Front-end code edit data
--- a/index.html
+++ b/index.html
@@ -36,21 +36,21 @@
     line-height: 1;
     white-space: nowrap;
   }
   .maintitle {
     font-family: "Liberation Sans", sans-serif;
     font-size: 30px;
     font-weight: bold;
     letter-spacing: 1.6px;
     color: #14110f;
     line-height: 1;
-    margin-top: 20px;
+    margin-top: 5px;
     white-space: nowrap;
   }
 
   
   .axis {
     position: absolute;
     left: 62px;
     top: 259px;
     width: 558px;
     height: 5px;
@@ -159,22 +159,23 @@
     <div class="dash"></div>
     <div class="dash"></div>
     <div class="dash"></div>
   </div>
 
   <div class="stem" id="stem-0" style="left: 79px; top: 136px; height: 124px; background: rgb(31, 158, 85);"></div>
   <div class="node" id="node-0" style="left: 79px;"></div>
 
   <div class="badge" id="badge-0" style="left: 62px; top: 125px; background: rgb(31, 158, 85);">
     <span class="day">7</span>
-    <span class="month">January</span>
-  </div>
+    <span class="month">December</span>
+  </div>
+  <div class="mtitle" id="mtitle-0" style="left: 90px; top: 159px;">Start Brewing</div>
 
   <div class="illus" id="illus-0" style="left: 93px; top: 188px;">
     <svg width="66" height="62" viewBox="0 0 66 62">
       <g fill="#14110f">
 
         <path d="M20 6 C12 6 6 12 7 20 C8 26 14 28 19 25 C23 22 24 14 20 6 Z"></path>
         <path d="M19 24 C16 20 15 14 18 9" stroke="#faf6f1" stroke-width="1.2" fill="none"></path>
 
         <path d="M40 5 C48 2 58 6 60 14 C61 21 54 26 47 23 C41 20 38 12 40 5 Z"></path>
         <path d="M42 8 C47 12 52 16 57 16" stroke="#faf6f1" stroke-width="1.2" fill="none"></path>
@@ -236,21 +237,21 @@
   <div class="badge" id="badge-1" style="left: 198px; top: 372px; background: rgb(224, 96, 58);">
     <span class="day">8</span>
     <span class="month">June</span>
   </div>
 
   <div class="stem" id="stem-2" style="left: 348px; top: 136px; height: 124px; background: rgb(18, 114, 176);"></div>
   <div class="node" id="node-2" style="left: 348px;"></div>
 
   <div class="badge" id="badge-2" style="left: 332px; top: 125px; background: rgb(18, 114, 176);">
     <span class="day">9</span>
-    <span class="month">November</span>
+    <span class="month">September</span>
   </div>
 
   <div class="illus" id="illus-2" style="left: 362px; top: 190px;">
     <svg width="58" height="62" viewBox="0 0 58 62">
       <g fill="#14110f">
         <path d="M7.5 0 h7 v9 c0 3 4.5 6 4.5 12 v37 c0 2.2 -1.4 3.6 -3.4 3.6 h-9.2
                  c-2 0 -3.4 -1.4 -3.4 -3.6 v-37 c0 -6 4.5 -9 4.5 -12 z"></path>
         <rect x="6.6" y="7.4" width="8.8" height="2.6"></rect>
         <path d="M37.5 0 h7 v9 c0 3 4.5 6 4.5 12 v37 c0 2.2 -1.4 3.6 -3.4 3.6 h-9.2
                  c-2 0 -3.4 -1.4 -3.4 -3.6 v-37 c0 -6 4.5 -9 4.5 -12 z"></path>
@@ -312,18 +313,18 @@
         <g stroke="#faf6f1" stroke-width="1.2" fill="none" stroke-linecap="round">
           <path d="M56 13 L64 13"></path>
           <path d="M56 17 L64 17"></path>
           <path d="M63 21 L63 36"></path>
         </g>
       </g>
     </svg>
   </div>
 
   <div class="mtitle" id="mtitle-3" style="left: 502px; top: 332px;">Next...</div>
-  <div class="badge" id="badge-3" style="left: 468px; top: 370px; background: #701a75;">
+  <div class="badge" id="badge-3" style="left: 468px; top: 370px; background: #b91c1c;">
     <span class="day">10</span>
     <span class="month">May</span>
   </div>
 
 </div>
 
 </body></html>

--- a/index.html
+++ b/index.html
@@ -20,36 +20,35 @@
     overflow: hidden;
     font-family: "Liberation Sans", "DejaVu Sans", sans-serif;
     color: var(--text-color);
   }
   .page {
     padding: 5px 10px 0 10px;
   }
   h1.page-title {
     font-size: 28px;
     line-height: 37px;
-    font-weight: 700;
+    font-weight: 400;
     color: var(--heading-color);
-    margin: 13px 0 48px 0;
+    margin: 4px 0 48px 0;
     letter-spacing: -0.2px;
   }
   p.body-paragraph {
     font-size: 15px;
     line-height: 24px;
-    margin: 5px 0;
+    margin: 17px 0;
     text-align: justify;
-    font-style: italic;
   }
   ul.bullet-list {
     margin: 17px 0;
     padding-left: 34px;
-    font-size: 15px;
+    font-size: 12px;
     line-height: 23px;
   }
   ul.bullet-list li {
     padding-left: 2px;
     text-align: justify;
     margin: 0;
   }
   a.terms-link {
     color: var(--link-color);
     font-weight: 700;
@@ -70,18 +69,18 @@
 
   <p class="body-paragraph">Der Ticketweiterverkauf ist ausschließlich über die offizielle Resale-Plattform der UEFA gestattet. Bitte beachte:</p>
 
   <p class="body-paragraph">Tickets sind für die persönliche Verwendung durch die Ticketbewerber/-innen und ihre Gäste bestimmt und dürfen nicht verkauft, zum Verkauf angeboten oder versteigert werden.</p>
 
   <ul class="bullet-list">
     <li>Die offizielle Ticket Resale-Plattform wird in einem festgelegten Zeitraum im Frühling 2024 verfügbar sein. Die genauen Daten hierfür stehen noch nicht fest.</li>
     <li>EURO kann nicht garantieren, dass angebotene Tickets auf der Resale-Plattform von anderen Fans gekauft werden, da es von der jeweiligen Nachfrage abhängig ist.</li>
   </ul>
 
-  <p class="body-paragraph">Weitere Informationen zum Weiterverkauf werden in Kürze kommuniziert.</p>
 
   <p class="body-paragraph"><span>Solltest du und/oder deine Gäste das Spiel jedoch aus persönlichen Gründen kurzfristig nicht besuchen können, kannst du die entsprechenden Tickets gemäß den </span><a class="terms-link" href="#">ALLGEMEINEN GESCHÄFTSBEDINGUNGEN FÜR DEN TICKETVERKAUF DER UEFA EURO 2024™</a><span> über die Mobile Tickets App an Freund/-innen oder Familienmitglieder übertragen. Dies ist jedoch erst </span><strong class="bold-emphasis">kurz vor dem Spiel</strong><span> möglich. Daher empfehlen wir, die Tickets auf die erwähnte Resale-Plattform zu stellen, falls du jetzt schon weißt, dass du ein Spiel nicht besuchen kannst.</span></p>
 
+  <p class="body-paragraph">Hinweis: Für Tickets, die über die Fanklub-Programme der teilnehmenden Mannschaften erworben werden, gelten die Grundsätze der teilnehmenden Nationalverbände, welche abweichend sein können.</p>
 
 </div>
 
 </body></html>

==

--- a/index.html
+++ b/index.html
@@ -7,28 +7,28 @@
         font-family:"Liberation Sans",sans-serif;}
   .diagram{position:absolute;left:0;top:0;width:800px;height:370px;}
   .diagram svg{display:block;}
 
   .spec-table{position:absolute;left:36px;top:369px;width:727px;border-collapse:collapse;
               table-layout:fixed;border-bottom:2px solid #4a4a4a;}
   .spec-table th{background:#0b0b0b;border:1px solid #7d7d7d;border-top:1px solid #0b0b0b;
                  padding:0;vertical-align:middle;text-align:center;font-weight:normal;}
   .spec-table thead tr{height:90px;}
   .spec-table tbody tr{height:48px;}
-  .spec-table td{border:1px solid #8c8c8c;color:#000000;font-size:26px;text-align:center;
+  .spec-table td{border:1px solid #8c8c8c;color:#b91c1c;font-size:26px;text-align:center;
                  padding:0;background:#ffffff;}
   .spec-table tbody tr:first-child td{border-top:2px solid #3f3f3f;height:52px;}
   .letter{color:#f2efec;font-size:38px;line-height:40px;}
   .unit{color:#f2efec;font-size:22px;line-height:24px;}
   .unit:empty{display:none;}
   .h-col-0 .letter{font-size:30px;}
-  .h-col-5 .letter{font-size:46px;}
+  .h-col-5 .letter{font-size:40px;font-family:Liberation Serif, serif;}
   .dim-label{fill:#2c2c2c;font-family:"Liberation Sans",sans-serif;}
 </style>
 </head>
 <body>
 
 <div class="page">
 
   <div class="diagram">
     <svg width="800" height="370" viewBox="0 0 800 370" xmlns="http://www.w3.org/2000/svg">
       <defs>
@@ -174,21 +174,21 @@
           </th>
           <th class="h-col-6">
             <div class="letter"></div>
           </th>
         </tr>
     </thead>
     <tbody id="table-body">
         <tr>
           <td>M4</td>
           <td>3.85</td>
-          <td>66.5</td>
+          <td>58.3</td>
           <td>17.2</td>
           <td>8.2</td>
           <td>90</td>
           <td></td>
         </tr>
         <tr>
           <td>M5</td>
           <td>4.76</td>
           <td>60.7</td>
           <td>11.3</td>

WHAT THE TASK ASKS:
Copy out every line above where "viewBox" is present.

RESULT BELOW:
     <svg width="66" height="62" viewBox="0 0 66 62">
     <svg width="58" height="62" viewBox="0 0 58 62">
     <svg width="800" height="370" viewBox="0 0 800 370" xmlns="http://www.w3.org/2000/svg">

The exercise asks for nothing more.